Hati-Hati! Sindikat Lowongan Kerja Fiktif Luar Negeri Bergentayangan di Facebook, Korbannya Sudah Banyak

Inin Nastain
Senin 01 Agustus 2022 19:10 WIB
Hati-Hati! Sindikat Lowongan Kerja Fiktif Luar Negeri Bergentayangan di Facebook, Korbannya Sudah Banyak
Beberapa waktu terakhir, masyarakat Indonesia dihebohkan lowongan kerja fiktif di luar negeri. (Foto: TechCrunch)

JAKARTA, celebrities.id - Beberapa waktu terakhir, masyarakat Indonesia dihebohkan kasus penyekapan yang dialami puluhan WNI di salah satu perusahaan investasi bodong di Kamboja. Perkembangan media sosial dinilai memiliki peran dalam terjadinya kasus itu.

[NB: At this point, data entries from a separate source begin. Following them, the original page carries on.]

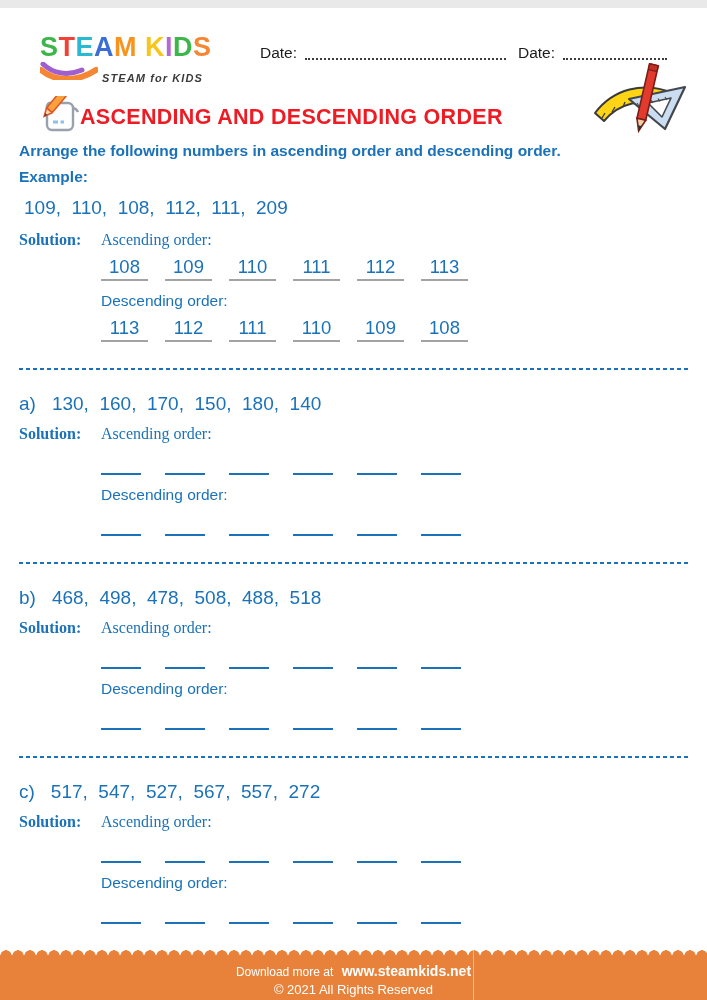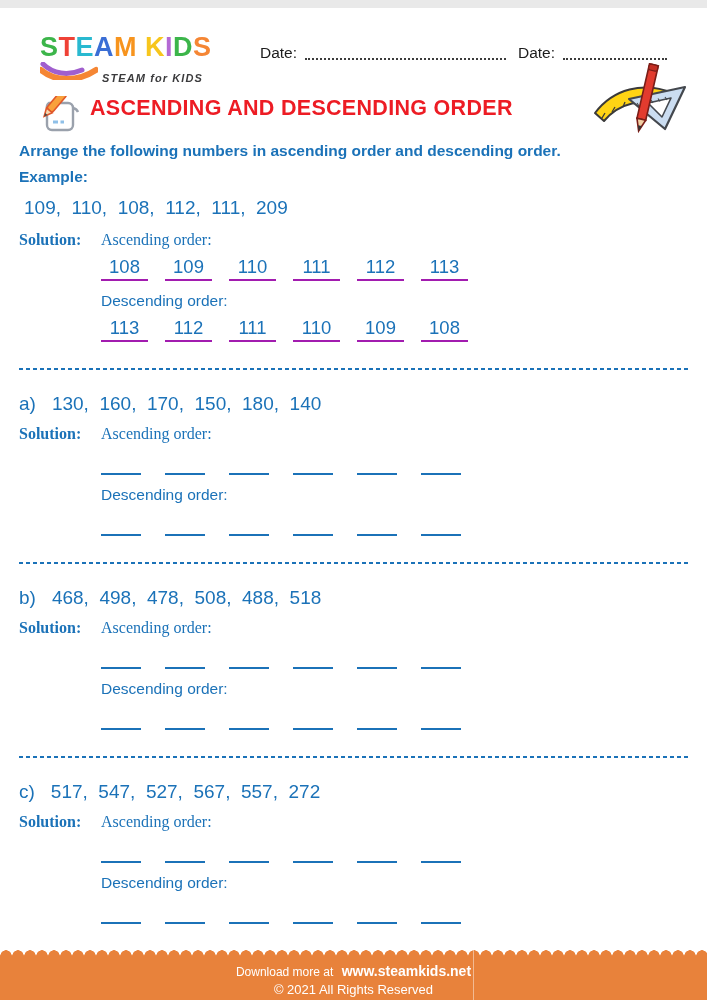--- a/index.html
+++ b/index.html
@@ -22,7 +22,7 @@
   .name-line { flex:1; margin:0 12px 3px 8px; }
   .date-line { width:104px; margin:0 0 3px 8px; }
   
-  .title-row { display:flex; gap:10px; margin:12px 40px 0 40px; }
+  .title-row { display:flex; align-items:center; margin:12px 40px 0 40px; }
   .title { color:#ed1c24; font-weight:700; font-size:21.5px; letter-spacing:.3px; }
   .ruler-icon { position:absolute; top:55px; right:16px; }
   

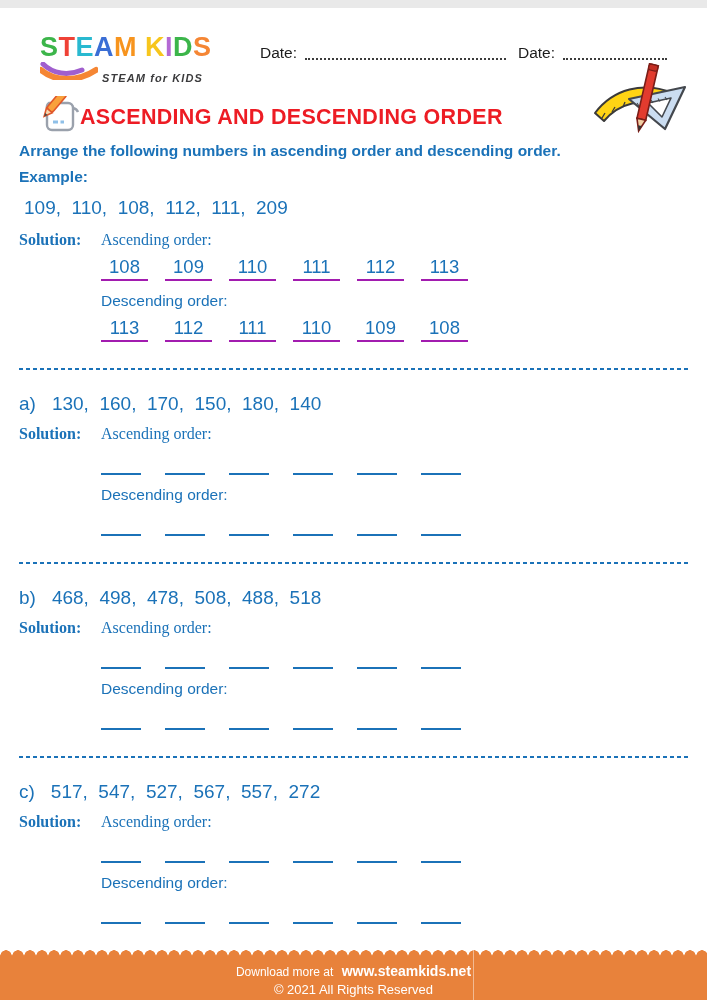--- a/index.html
+++ b/index.html
@@ -33,7 +33,7 @@
   .solrow { margin-top:10px; font-size:16px; display:flex; line-height:19px;font-family:Liberation Serif, serif; }
   .sol-label { font-weight:700; width:82px; flex:none; }
   .vals-row { margin-left:82px; margin-top:8px; display:flex; }
-  .val { width:47px; text-align:center; border-bottom:2px solid #a21caf;
+  .val { width:47px; text-align:center; border-bottom:2px solid #a3a3a3;
          font-size:18.5px; padding-bottom:2px; margin-right:17px; line-height:20px; }
   .ord-label { margin-left:82px; margin-top:10px; font-size:15.5px; line-height:19px; }
   .ord-label.second { margin-top:10px; }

Ketua pusat kajian migrasi Migrant Care Anis Hidayah mengatakan, sejak April lalu Migrant Care menerima banyak laporan adanya korban investasi bodong. Mereka tersebar di beberapa negara di kawasan ASEAN.

 “Sejak April selama 2022, Migrant Care sebenarnya banyak sekali menerima laporan kasus teman-teman yang menjadi korban dengan modus investasi bodong di beberapa negara. Tidak hanya di Kamboja, tapi juga Filipina, Thailand dan negara-negara lain,” kata dia.

Dari hasil analisa Migrant Care, sebagian besar para korban terjerumus setelah mengetahui lowongan kerja dari media sosial, khususnya Facebook. Pelaku sendiri merupakan jaringan, baik yang ada di Indonesia maupun Kamboja.

“Mayoritas teman-teman yang berangkat, menjadi korban di Kamboja, mereka terjebak dalam sindikasi trafficking yang dilakukan oleh jaringan yang ada di Indonesia dan terkoneksi dengan jaringan yang ada di Kamboja melalui media sosial, yaitu Facebook.  Banyak sekali di Facebook lowongan-lowongan seperti ini,” kata dia.

“Selain Facebook, mereka juga secara intensif bekerja mendekati korban ke komunitas. Online dan offline, mereka secara intens berkomunikasi lewat messenger Facebook,” kata Anis.

Sayangnya, pemerintah belum melakukan counter attack terkait masifnya informasi lowongan kerja bodong itu. 

“Nyaris tidak ada counter dari pemerintah terkait lowongan-lowongan seperti ini. Jadi ini cukup gencar, tetapi narasi pembanding itu hampir tidak ada dari pemerintah,” kata dia.